In February, a paper in Rejuvenation Research detailed work by a University of Florida-based group that recruited volunteers to follow a schedule of alternating feast and fast days. On fast days they only ate 25 percent of a normal caloric intake, but on feast days they made up for it by eating 175 percent of normal. By dividing the feeding schedules like this between feast and famine, the team detected higher levels of a protective protein called SIRT 3 that correlates with increased lifespan in mice, as well as decreased blood insulin levels, which would lower the risk of diabetes. This feeding schedule also caused small but important bursts of free radicals; at high concentrations these reactive molecules can be very dangerous, but at low doses they are thought to have a cleansing effect.
“Fasting and calorie restriction and exercise activate a pathway called autophagy,” Mattson told the Columbia Chronicle, commenting the Rejuvenation Studies. Autophagy, which means “self-eating, is a mechanism whereby cells remove garbage and that protects them from building up these damaging proteins. It also increases the production of neurotropic factors which we’ve seen lead to cognitive improvements in animals.”

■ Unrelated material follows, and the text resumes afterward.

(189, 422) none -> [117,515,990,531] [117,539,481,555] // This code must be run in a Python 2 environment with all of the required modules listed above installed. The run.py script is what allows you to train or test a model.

One of the more surprising findings of this paper, and one which should be encouraging to aspiring intermittent fasters, was that sticking to this schedule wasn’t difficult for most participants. In fact, the majority of volunteers had a harder time meeting their 175 percent quota on feast days then staying below their 25 percent limit on fast days, according to co-author Michael Guo. “We expected the fasting days to be more difficult but found it to be exactly the opposite,” he told the Columbia Chronicle. “On the feasting days, we had some trouble giving them enough calories.”

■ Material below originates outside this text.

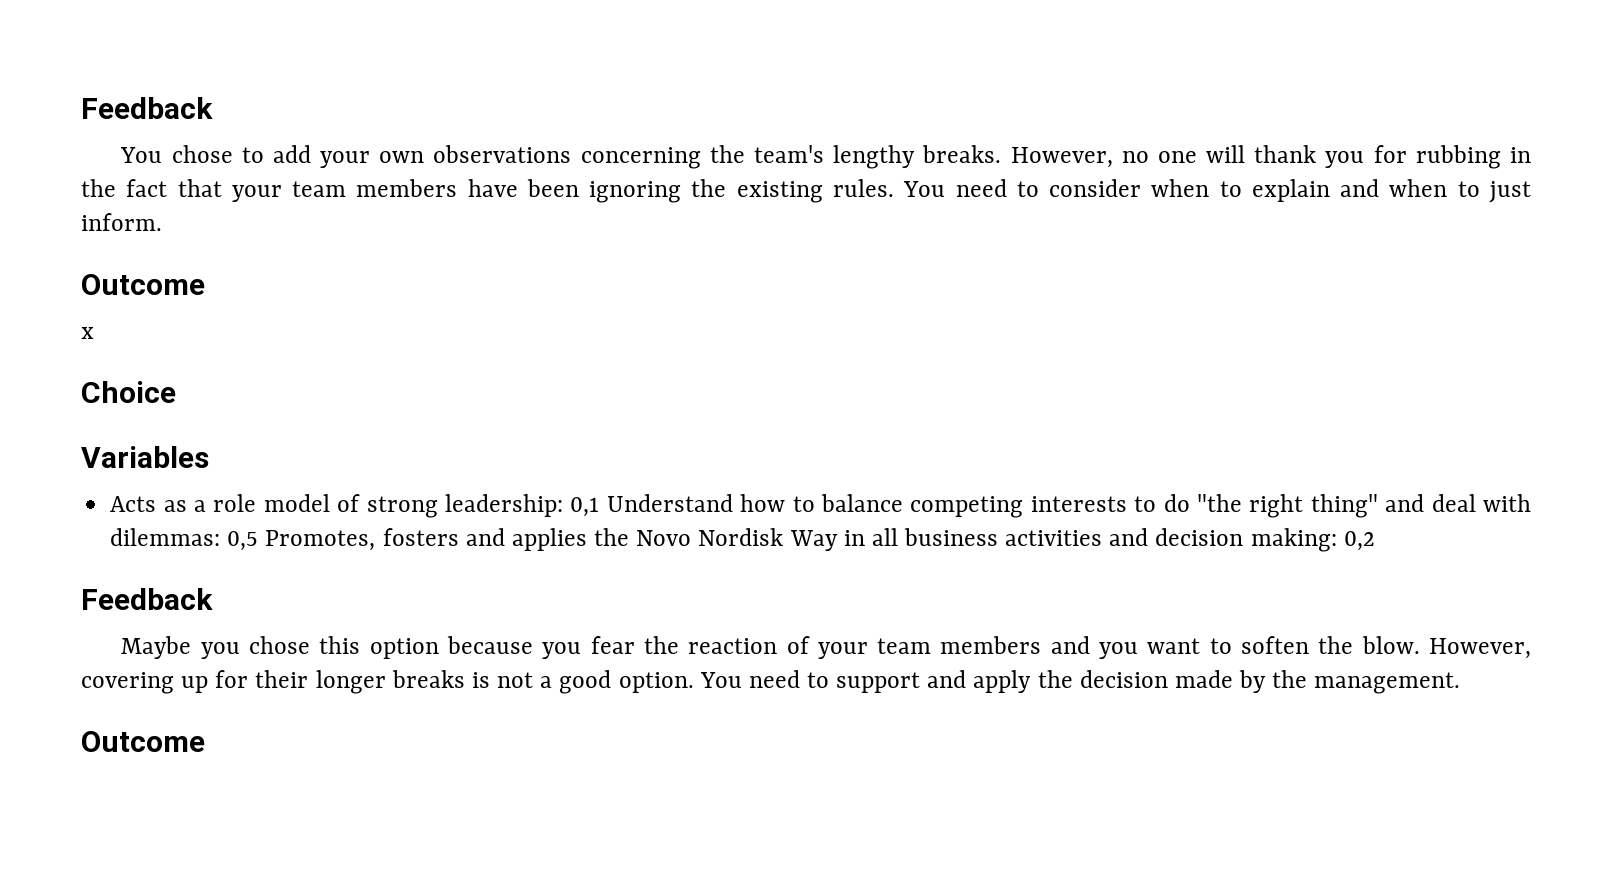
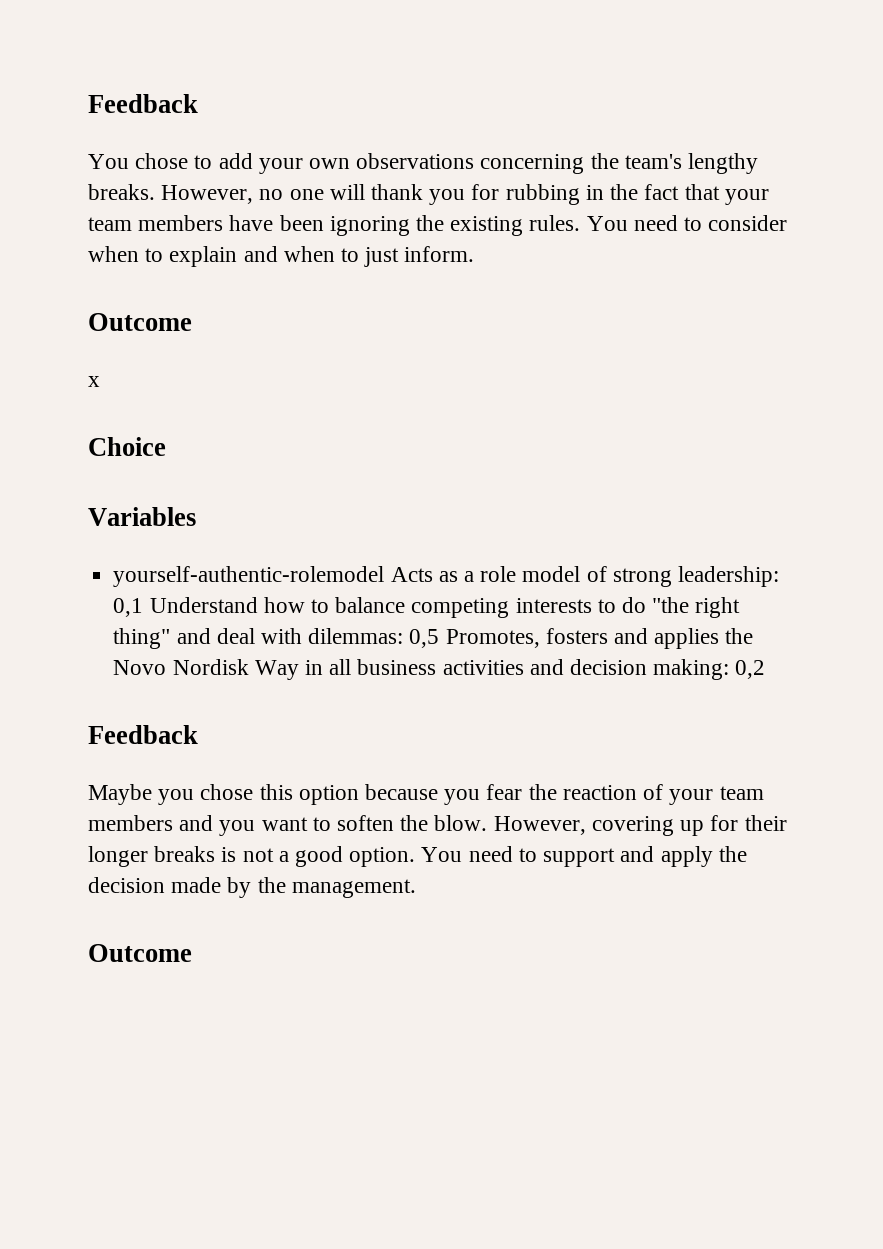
(209, 457) none -> [113,566,385,587] yourself-authentic-rolemodel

I’ve had tried following the 16/8 eating schedule, which both Mattson and Berkhan endorse. I aim for last swallow at 10 p.m., and eating again by 2. The hunger pangs took a little getting used to, but there is no question I feel better. After some time I started associating those pangs with feeling better, making them not only tolerable but almost comforting.
And really, doesn’t it make sense, on a gut-level, to wait until you’re hungry before you go stuff your face again?